30 Sept. 1896–22 Nov. 1978

"Celebrarion of the 500th Anniversary of the Moravian Church, Held in Memorial Coliseum, 1957,"  photograph taken March 3, 1957 by Frank Jones.  Bishop Herbert Spaugh is shown on the far left.  Reference ID UZZ_EVJ_2105, from the Forsyth County Public Library Photograph Collection.  Image used courtesy of Forsyth County Public Library Photograph Collection. Herbert Spaugh, Moravian bishop, author, musician, and newspaper columnist, was born in Salem, the son of Rufus A. and Anna Louise Hege Spaugh. In 1918, during World War I, he served in the army at Fort Jackson, S.C. A graduate of Moravian College and the Moravian Theological Seminary, he earned an M.A. degree from Davidson College, which also awarded him an honorary doctor of divinity degree. He received an honorary LL.D. degree from Moravian College.

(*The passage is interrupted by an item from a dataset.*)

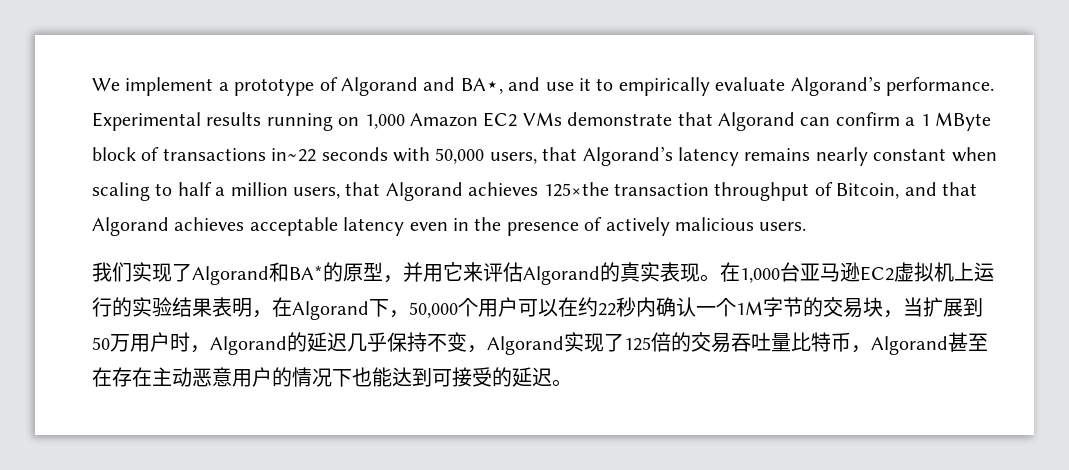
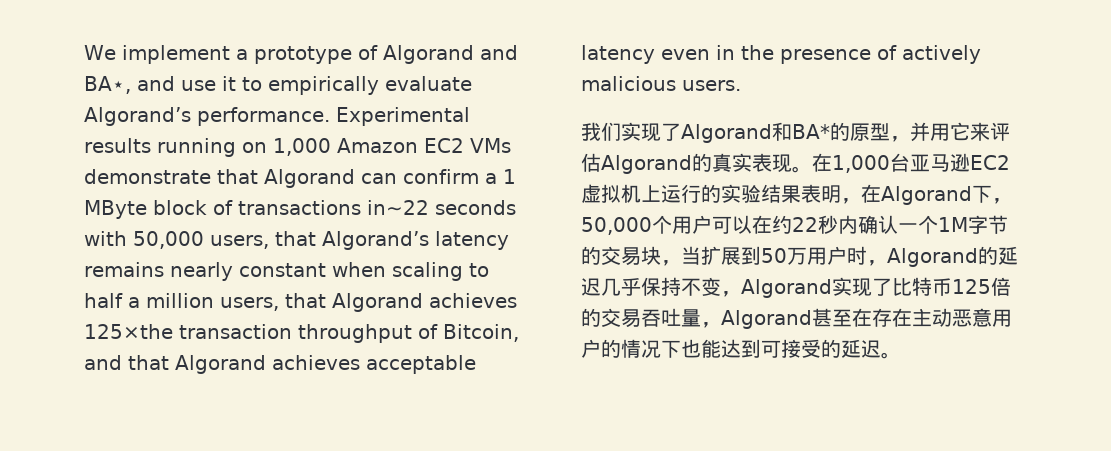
(624, 342) none -> [892,277,952,296] 比特币
[791,332,851,352] 比特币 -> (701, 318) none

For a short period Spaugh engaged in furniture manufacturing, but in 1924 he became pastor of a Moravian church in Charlotte. He was consecrated a bishop in 1959. Beginning in 1933 he contributed a column, "Everyday Counselor," to newspapers in Charlotte and Winston-Salem; it was syndicated in thirty newspapers elsewhere in the South. He was the author of three books: Pathway to Contentment (1946), Everyday Counsel for Everyday Living (1951), and Pathway to a Happy Marriage (1953).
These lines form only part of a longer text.